The expanding universe of numerical systems: Rejang (x2)

How many number systems are out there? When I finished my dissertation in 2003, I described my work as analyzing “over 100” structurally distinct numerical notations. Counting them is really impossible, because no one knows what ‘structurally distinct’ means. Does it ‘count’ as a distinct system when, in Western Europe, folks started to use numeral delimiter commas (26,000 vs. 26000) or decimal points? I was hopelessly trying to give a number, without necessarily counting the dozens of decimal, positional systems of the broader Indo-Arabic family. All those systems descended from the positional variants of the Brahmi numerals that originated in early medieval India, in which all sorts of script traditions use ten signs for 0-9 but substitute local signs. We can call those all different systems, or we can not, depending on our perspective.

But then by the time my dissertation became a full-fledged book, Numerical Notation: A Comparative History, in 2010, having been poked and prodded by no fewer than 14 peer reviewers (yes, really!!!), more systems were added. I stuck with “over 100” because, well, that’s technically true, but by that point it was many more than that. And I keep finding more. There’s so much out there that hasn’t been accounted for. I was going over some notes earlier this week and there are at least 25 notations on my ‘to add’ list not described anywhere in the synthetic / comparative literature. Probably closer to 50, and counting. Part of the challenge is that these are notations that are peripheral to the concerns of the major traditions of philology, epigraphy, and the history of science. I don’t think I missed any well-known ones! Some of them may have been used by only a handful of individuals, or for a short time. But there are a lot of them – far more than I would have guessed when I started on this wild path.

In a single article (cited only four times since publication), M.A. Jaspan (1967) described not one but two numerical notation systems used by speakers and writers of Rejang, a language of southwestern Sumatra. Other than technical reports by Miller 2011 and Pandey 2018 for Unicode encoding, basically no one has ever acknowledged or discussed them:

Rejang ciphered-additive ‘ka ga nga’ alphasyllabic / aksharapallî numerical system (Jaspan 1967: 512)

This first system may look unusual, but it is part of a broad tradition of aksharapallî systems, which use the alphasyllabaries (abugidas) of South and Southeast Asia, in their customary order, to assign numerical values to specific syllables (Chrisomalis 2010: 212-213). Here, the 23 signs (with the implied vowel ‘a’) correspond to 1-9, 10-90, and 100-500, and then for the higher hundreds, two signs combine additively. This system doesn’t have a zero – each multiple of each power of the base (10) gets its own sign, so it’s what I’ve classified as ciphered-additive – like Greek, Hebrew, and Arabic alphabetic numerals, or Cherokee, Jurchin, or Sinhalese, among others. Jaspan is dead wrong in writing (1967: 512) that “It has, as far as I know, no parallel or similarity to, other known systems either in South-East Asia or elsewhere.” Aksharapallî systems were once widespread throughout South and Southeast Asia, and are used for various purposes, including pagination, which is exactly what Jaspan reports that at least some Rejang writers used them for during his fieldwork in the early 1960s.

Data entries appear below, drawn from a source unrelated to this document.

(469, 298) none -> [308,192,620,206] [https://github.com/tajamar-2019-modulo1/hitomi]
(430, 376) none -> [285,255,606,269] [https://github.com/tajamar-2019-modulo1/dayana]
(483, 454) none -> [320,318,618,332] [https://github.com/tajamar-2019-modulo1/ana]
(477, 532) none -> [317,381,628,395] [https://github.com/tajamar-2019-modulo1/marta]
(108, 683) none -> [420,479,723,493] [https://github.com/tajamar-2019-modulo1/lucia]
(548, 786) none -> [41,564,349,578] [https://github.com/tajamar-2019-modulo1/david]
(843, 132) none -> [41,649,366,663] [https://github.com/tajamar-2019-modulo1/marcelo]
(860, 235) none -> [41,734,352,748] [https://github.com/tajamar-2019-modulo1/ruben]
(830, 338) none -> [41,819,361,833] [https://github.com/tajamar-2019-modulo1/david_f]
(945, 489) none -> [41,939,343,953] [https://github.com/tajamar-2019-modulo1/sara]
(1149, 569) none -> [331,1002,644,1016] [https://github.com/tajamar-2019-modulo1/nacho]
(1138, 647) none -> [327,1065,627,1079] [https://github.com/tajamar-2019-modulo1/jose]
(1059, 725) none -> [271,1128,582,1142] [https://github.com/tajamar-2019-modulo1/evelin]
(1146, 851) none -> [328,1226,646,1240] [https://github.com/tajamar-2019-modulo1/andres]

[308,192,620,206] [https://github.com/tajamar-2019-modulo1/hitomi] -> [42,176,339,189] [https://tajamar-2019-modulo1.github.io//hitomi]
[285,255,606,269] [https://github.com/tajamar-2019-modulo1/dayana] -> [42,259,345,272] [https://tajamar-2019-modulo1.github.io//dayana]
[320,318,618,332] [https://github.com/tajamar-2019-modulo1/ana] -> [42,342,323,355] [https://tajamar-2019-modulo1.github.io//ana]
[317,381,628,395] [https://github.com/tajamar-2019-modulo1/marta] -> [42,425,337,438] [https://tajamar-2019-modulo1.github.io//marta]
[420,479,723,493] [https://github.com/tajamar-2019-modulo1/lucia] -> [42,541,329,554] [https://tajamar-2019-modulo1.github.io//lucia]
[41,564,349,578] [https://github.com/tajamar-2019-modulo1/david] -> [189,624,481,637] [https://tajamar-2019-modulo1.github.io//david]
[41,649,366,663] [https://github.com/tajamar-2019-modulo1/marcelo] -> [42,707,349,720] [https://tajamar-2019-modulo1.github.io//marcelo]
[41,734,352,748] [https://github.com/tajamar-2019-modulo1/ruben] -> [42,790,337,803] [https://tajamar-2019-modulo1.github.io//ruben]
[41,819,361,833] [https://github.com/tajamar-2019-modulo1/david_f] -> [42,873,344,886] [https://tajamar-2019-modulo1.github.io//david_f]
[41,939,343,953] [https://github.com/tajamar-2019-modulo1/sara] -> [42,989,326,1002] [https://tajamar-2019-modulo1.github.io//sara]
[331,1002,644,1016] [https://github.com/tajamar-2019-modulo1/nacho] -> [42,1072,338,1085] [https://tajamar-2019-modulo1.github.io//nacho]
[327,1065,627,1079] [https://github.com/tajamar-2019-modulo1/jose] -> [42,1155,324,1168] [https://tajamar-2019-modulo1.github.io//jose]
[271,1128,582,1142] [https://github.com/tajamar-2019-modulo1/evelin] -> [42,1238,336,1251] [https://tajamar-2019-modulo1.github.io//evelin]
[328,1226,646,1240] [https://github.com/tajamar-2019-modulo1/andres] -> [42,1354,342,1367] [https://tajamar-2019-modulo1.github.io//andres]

Rejang quinary-decimal, cumulative-additive “Angka bejagung” numerical notation (Jaspan 1967: 514)

The second system is in some ways, even more striking. The system is structurally almost identical to the Roman numerals – there are signs for each power of 10, as well as the quinary halves 5 and 50. The hundreds are still additive but have some more complexities, and then the thousands don’t have a quinary component at all. These sorts of systems that rely on repeated signs within each power, and don’t use place-value, are called cumulative-additive and are very common throughout the Near East and the Mediterranean but relatively rare in East and Southeast Asia (though there are systems like the Ryukyuan suchuma that have this structure). I have absolutely no idea where it came from – unlike the first system, it doesn’t have any obvious relatives. At least for Jaspan’s consultants, it was used for keeping business accounts in the 1960s, though not widely.

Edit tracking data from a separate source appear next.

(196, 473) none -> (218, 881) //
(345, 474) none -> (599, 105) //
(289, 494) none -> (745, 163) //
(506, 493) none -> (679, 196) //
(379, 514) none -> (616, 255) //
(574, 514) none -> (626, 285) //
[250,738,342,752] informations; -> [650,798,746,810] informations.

The standard history of numerical notation is one where all systems gave way to a single, universalizing notation, the digits 0123456789, which spread globally without competition. And there’s certainly a point to be made there. But there is a countervailing factor, the inventive impetus under which we can expect all sorts of notations to be invented, perhaps not with global reach, but of critical importance for understanding the comparative scope of the world’s numerical systems. In my new book, Reckonings: Numerals, Cognition, and History (Chrisomalis 2020), I make the case that we are not at the ‘end of history’ of numeration – that innovation continues apace in this domain, and that focusing only on the well-known systems produces a very barren history. Cases like the Rejang numerals help produce a richer narrative – one of constant and ongoing numerical innovation.

References

Chrisomalis, Stephen. Numerical notation: A comparative history. Cambridge University Press, 2010.

Chrisomalis, Stephen. Reckonings: Numerals, cognition, and history. MIT Press, 2020.

Jaspan, Mervyn Aubrey. “Symbols at work: Aspects of kinetic and mnemonic representation in Redjang ritual.” Bijdragen tot de Taal-, Land-en Volkenkunde 4de Afl (1967): 476-516.

Miller, Christopher. “Indonesian and Philippine Scripts and extensions not yet encoded or proposed for encoding in Unicode as of version 6.0.” (2011).

Pandey, Anshuman. “Preliminary proposal to encode Rejang Numbers in Unicode.” (2018).

Author: schrisomalis

Anthropologist, Wayne State University. Professional numbers guy. Rare Words: http://phrontistery.info. Blog: http://glossographia.com.

2 thoughts on “The expanding universe of numerical systems: Rejang (x2)”

  1. Does it ‘count’ as a distinct system when, in Western Europe, folks started to use numeral delimiter commas (26,000 vs. 26000) or decimal points?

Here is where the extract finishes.